[EXERCISE BRIEF]
Print only the lines below, from the very first to the one containing "of Westerville, Ohio", exactly as they stand. Do not print pictures.
——————————
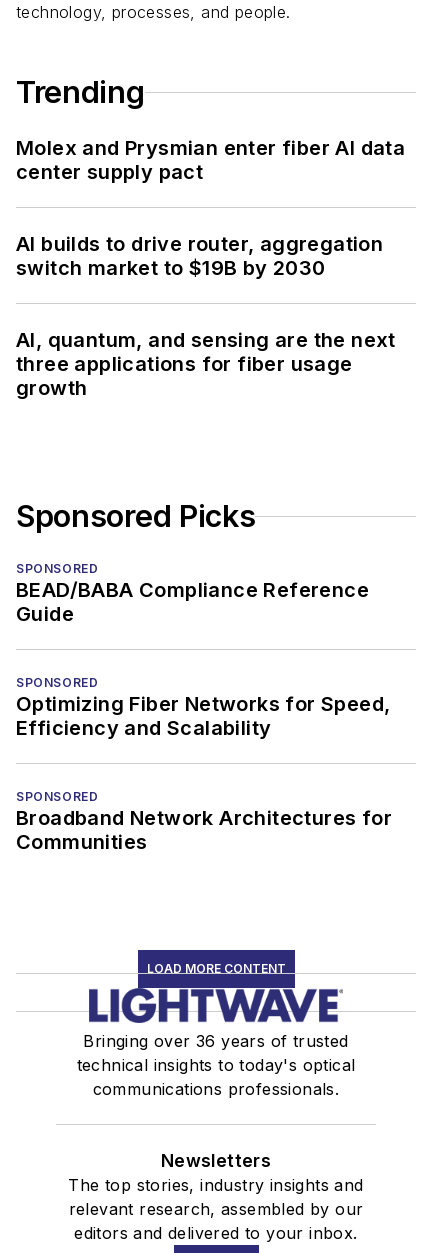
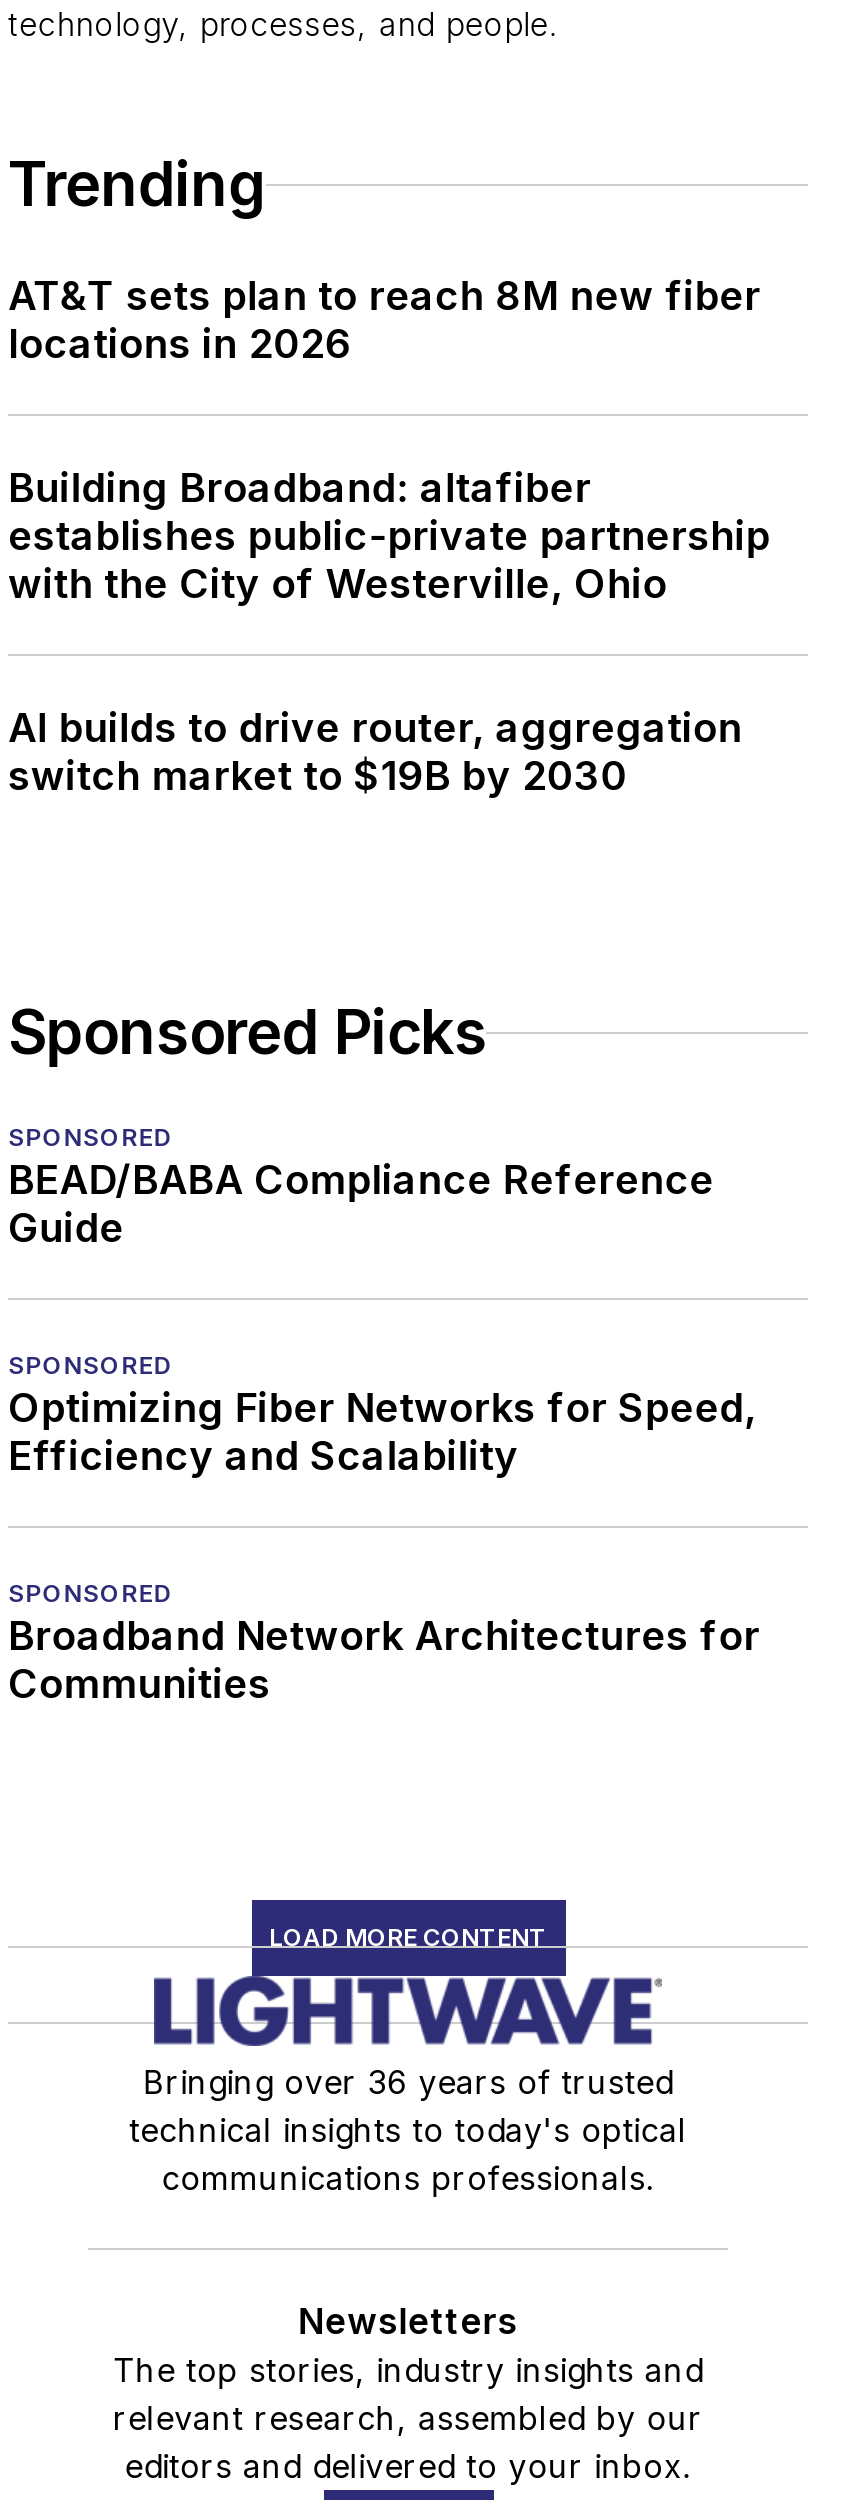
- Molex and Prysmian enter fiber AI data
- center supply pact
+ AT&T sets plan to reach 8M new fiber
+ locations in 2026
+ Building Broadband: altafiber
+ establishes public-private partnership
+ with the City of Westerville, Ohio

moved down: AI builds to drive router, aggregation | switch market to $19B by 2030

- AI, quantum, and sensing are the next
- three applications for fiber usage
- growth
——————————
[SOLUTION]
- Molex and Prysmian enter fiber AI data
- center supply pact
+ AT&T sets plan to reach 8M new fiber
+ locations in 2026
+ Building Broadband: altafiber
+ establishes public-private partnership
+ with the City of Westerville, Ohio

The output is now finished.